ACTION ITEM – What is needed is an exact copy of every entry below, minus the images.

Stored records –
········

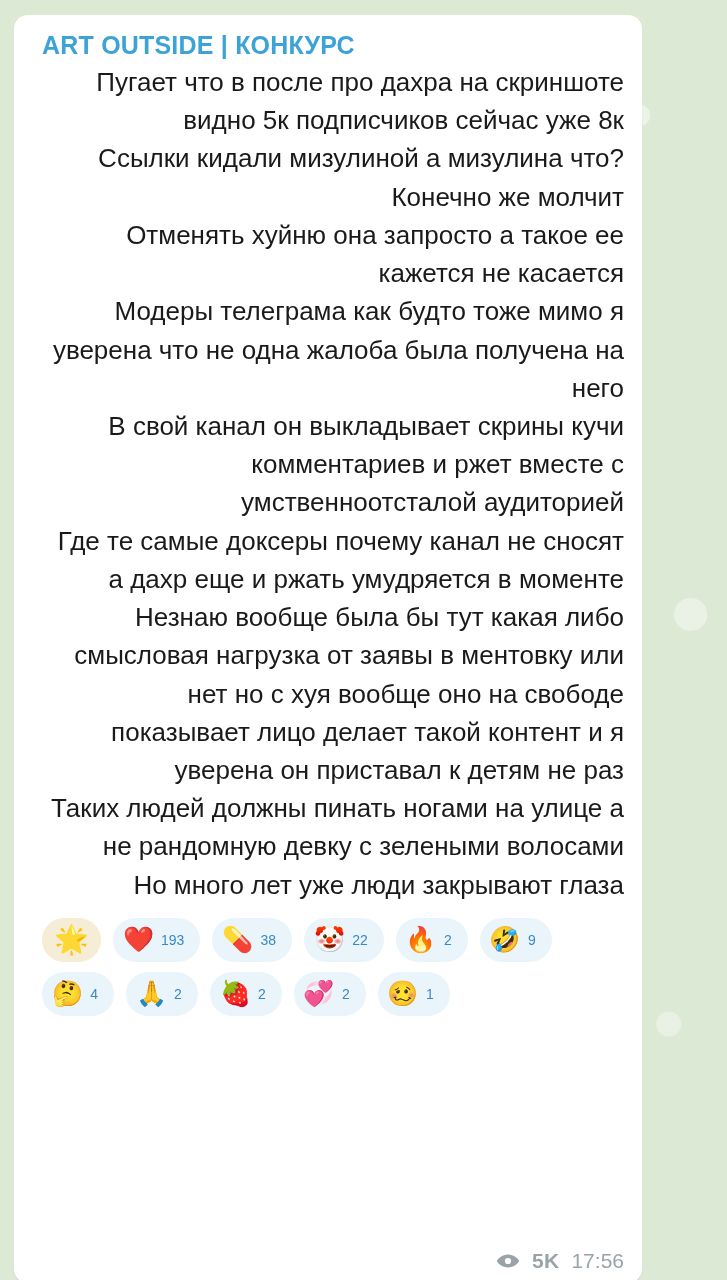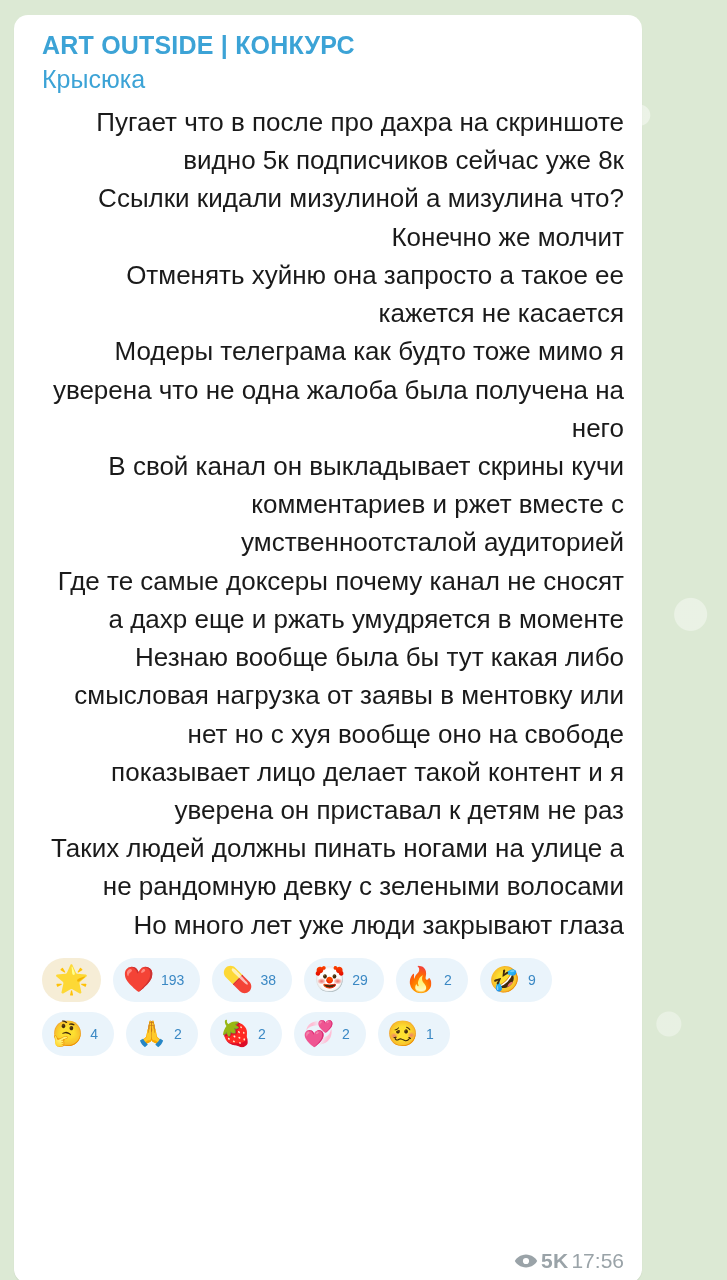--- a/index.html
+++ b/index.html
@@ -132,7 +132,6 @@
 <div class="bubble">
 
   <div class="fwd-title">ART OUTSIDE | КОНКУРС</div>
-  <div class="fwd-author">Крысюка</div>
 
   <div class="msg-text">Пугает что в после про дахра на скриншоте видно 5к подписчиков сейчас уже 8к
 Ссылки кидали мизулиной а мизулина что? Конечно же молчит

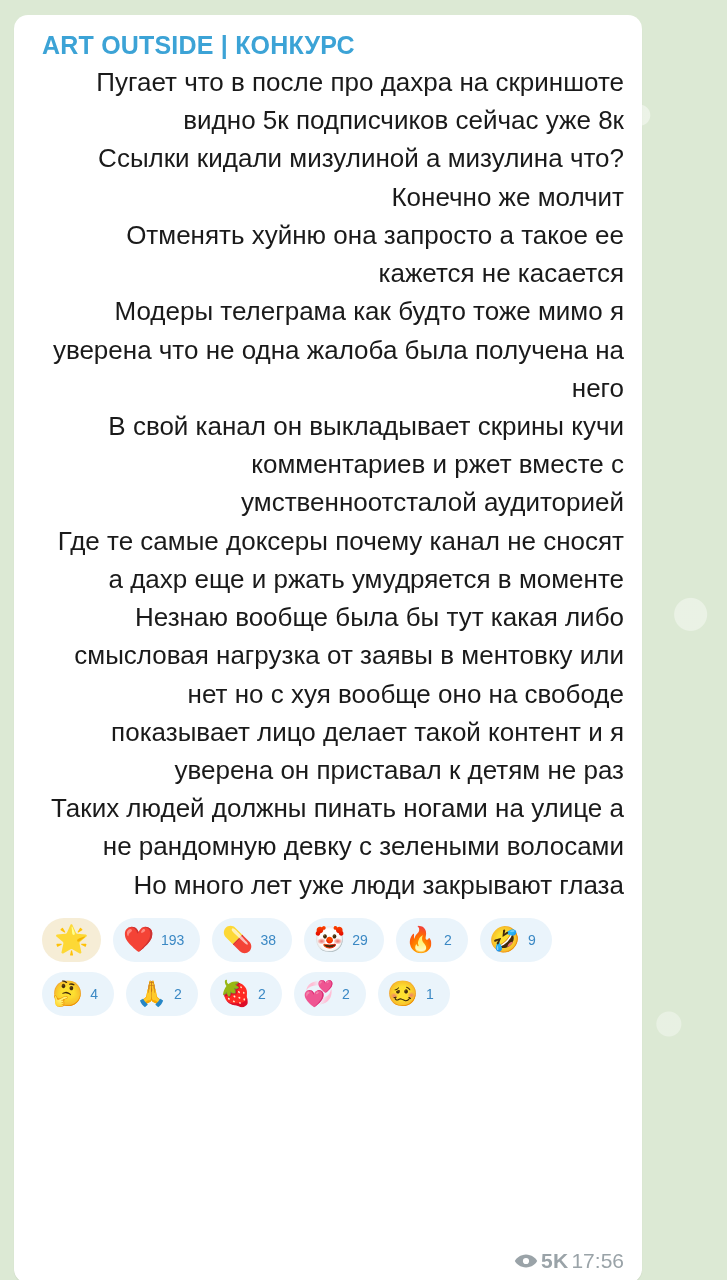--- a/index.html
+++ b/index.html
@@ -157,7 +157,7 @@
     </div>
     <div class="reaction">
       <span class="emo">🤡</span>
-      <span class="cnt">29</span>
+      <span class="cnt">22</span>
     </div>
     <div class="reaction">
       <span class="emo">🔥</span>

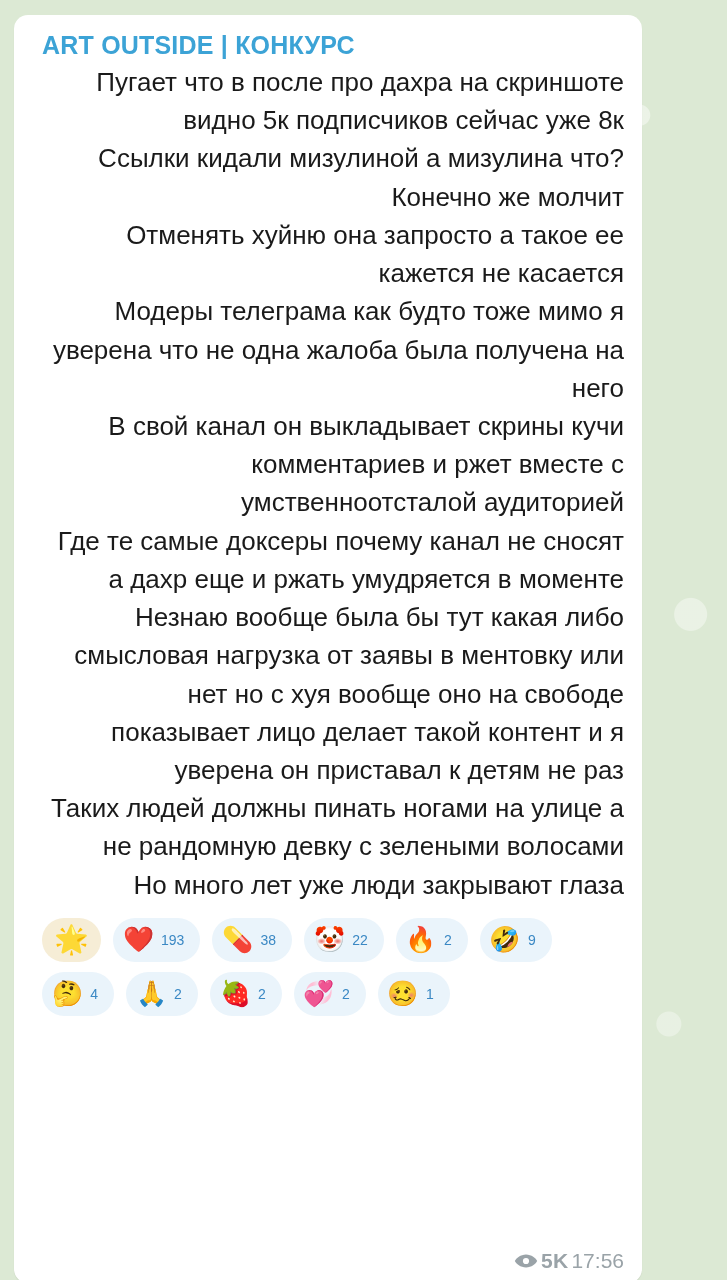--- a/index.html
+++ b/index.html
@@ -109,7 +109,7 @@
     bottom: 10px;
     display: flex;
     align-items: center;
-    gap: 3px;
+    gap: 12px;
     color: #9aa3a8;
     font-size: 21px;
     justify-content: space-between;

········

THE ANSWER –
--- a/index.html
+++ b/index.html
@@ -132,7 +132,6 @@
 <div class="bubble">
 
   <div class="fwd-title">ART OUTSIDE | КОНКУРС</div>
-  <div class="fwd-author">Крысюка</div>
 
   <div class="msg-text">Пугает что в после про дахра на скриншоте видно 5к подписчиков сейчас уже 8к
 Ссылки кидали мизулиной а мизулина что? Конечно же молчит

--- a/index.html
+++ b/index.html
@@ -157,7 +157,7 @@
     </div>
     <div class="reaction">
       <span class="emo">🤡</span>
-      <span class="cnt">29</span>
+      <span class="cnt">22</span>
     </div>
     <div class="reaction">
       <span class="emo">🔥</span>

--- a/index.html
+++ b/index.html
@@ -109,7 +109,7 @@
     bottom: 10px;
     display: flex;
     align-items: center;
-    gap: 3px;
+    gap: 12px;
     color: #9aa3a8;
     font-size: 21px;
     justify-content: space-between;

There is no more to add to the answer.